Still, rising health expenditure worries many.
Some argue that the demographic trend of societal ageing is its main driver. Besides the fact that this sentiment can easily result in the discriminatory view that older people are “the problem”, there is also not clear evidence to support this claim.
The popularity of this idea comes from older and outdated economic models which relied on a fairly simple formula: they presume that people aged 65 years or older are more expensive in terms of healthcare costs than younger people, and that the number of people over 65 will increase over time. This leads to the conclusion that ageing drives public spending. It’s simple math – isn’t it?
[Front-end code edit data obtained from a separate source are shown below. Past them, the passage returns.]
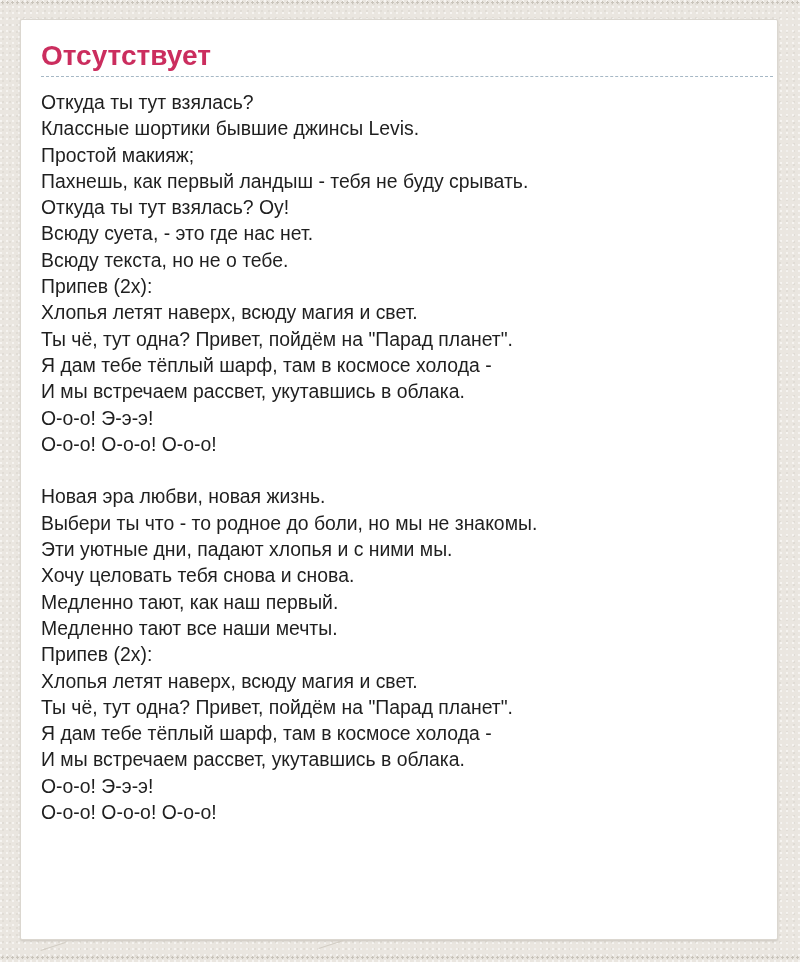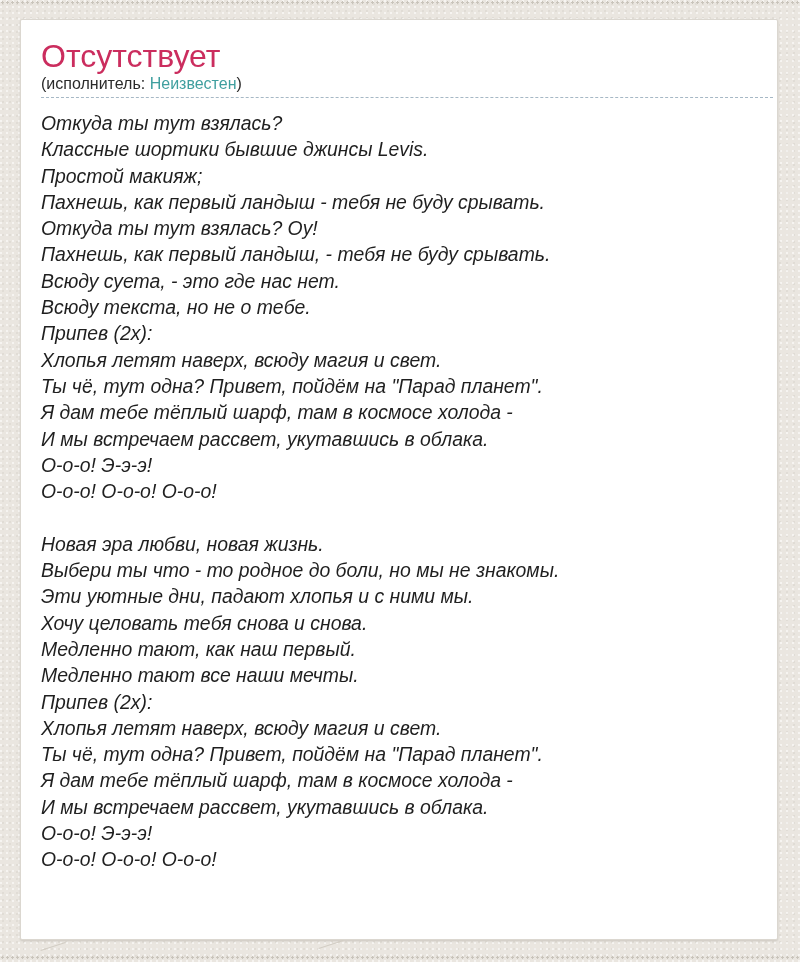"Отсутствует" .song-title { font-size: 32px -> 28px; font-weight: 400 -> 700 }
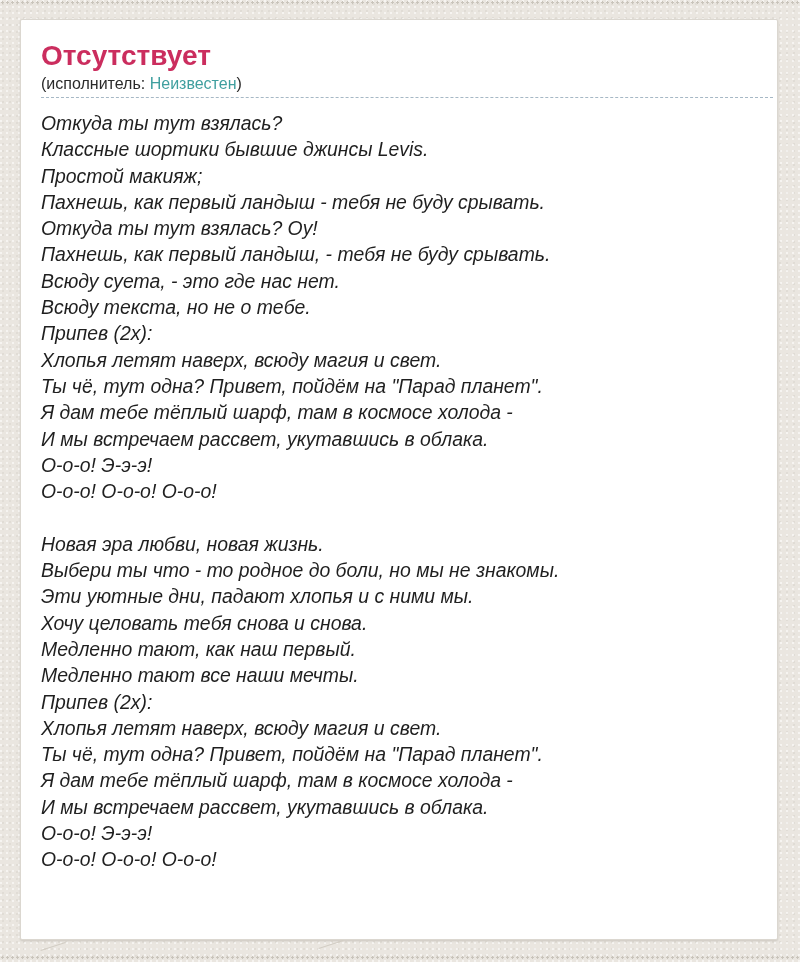"(исполнитель: Неизвестен)" div.artist-line { html: <div><span>(исполнитель: </span><a>Неизвестен</a><span>)</span></div> -> none }
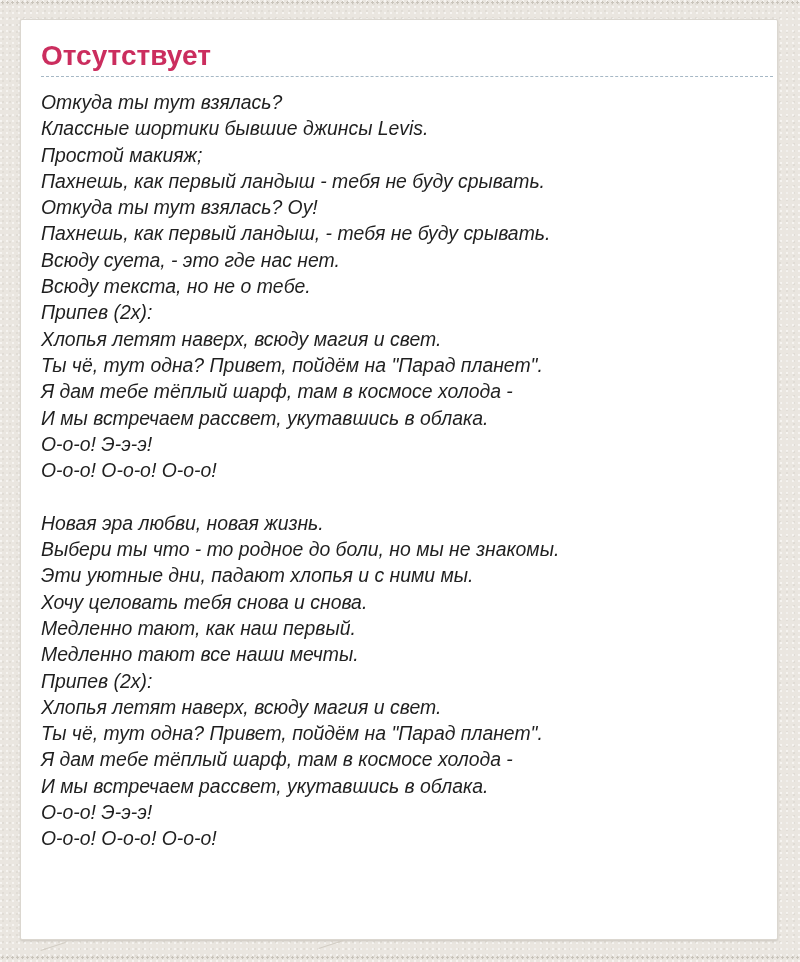"Откуда ты тут взялась?" .lyrics { font-style: italic -> none }
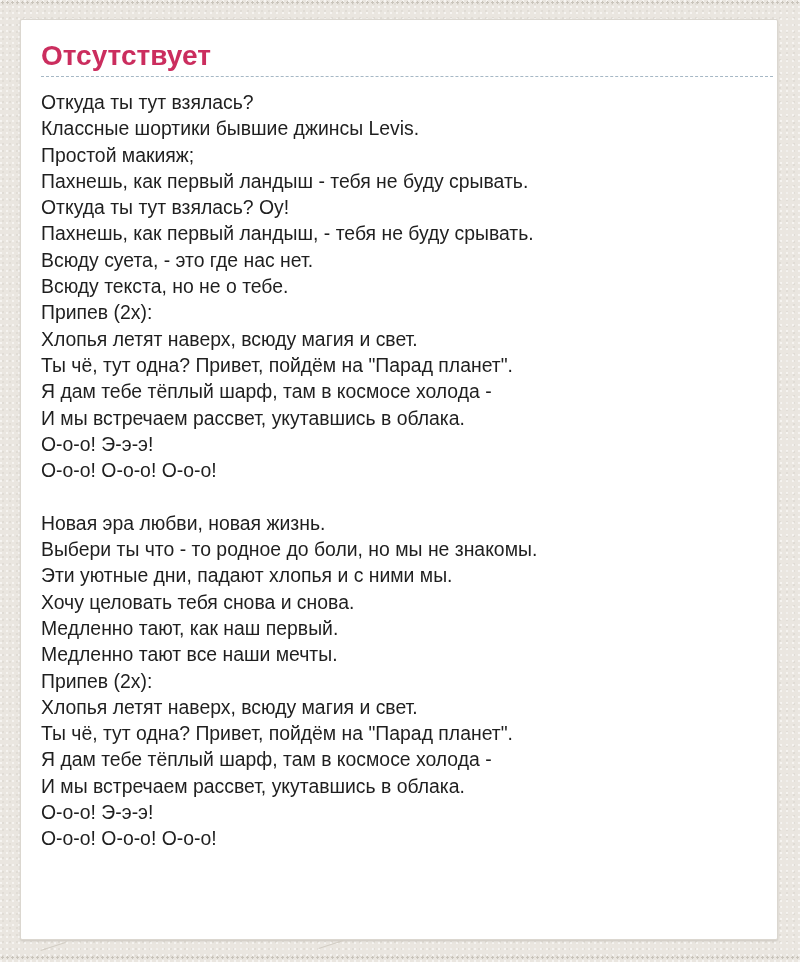"Пахнешь, как первый ландыш, -" div.lyric-line { html: <div>Пахнешь, как первый ландыш, - тебя не буду срывать.</div> -> none }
Not quite! This very superficial mathematical projection falls apart as soon as one accounts for other factors. Health economists now use much more accurate models to reflect how the relationship between health and public spending actually works.
Yes, as we age we tend to have more health problems. But this statistical relationship is not a fixed one. Older people today are healthier than older people of the past. One cannot assume that the health costs associated with, say, the age of 72, will be the same forever. 
Therefore, it is not age per se which generates higher health expenditure. Rather, it is related to health status – whether a person is in good or bad health. The older model also does not account for the fact that people often continue to provide significant economic and societal benefits into their older age, particularly if they are healthy and active.
Another example of why expenditure on healthcare is determined by more than just age: if we look at statistics, we find that “proximity to death” is a more important driver of hospital costs than age. A person approaching death accounts for more spending – no matter if they happen to die younger or older.
The story is a different one, of course, if we look at long-term care instead of hospitals. Costs such as care homes will undoubtably rise as there are more people in need of such care. However, it is not unthinkable that this trend could be reversed if the care system was rethought and redesigned.
The idea that ageing is driving the rise in healthcare expenditure is superficial and inaccurate. It also generates panic and can result in the discrimination of older people. Instead, policymakers should identify precisely where investments and reforms are needed in order to make health care systems resilient for European populations of all ages. FutuRes research will build a rigorous and reliable evidence base to inform policies to build more resilient healthcare systems and societies.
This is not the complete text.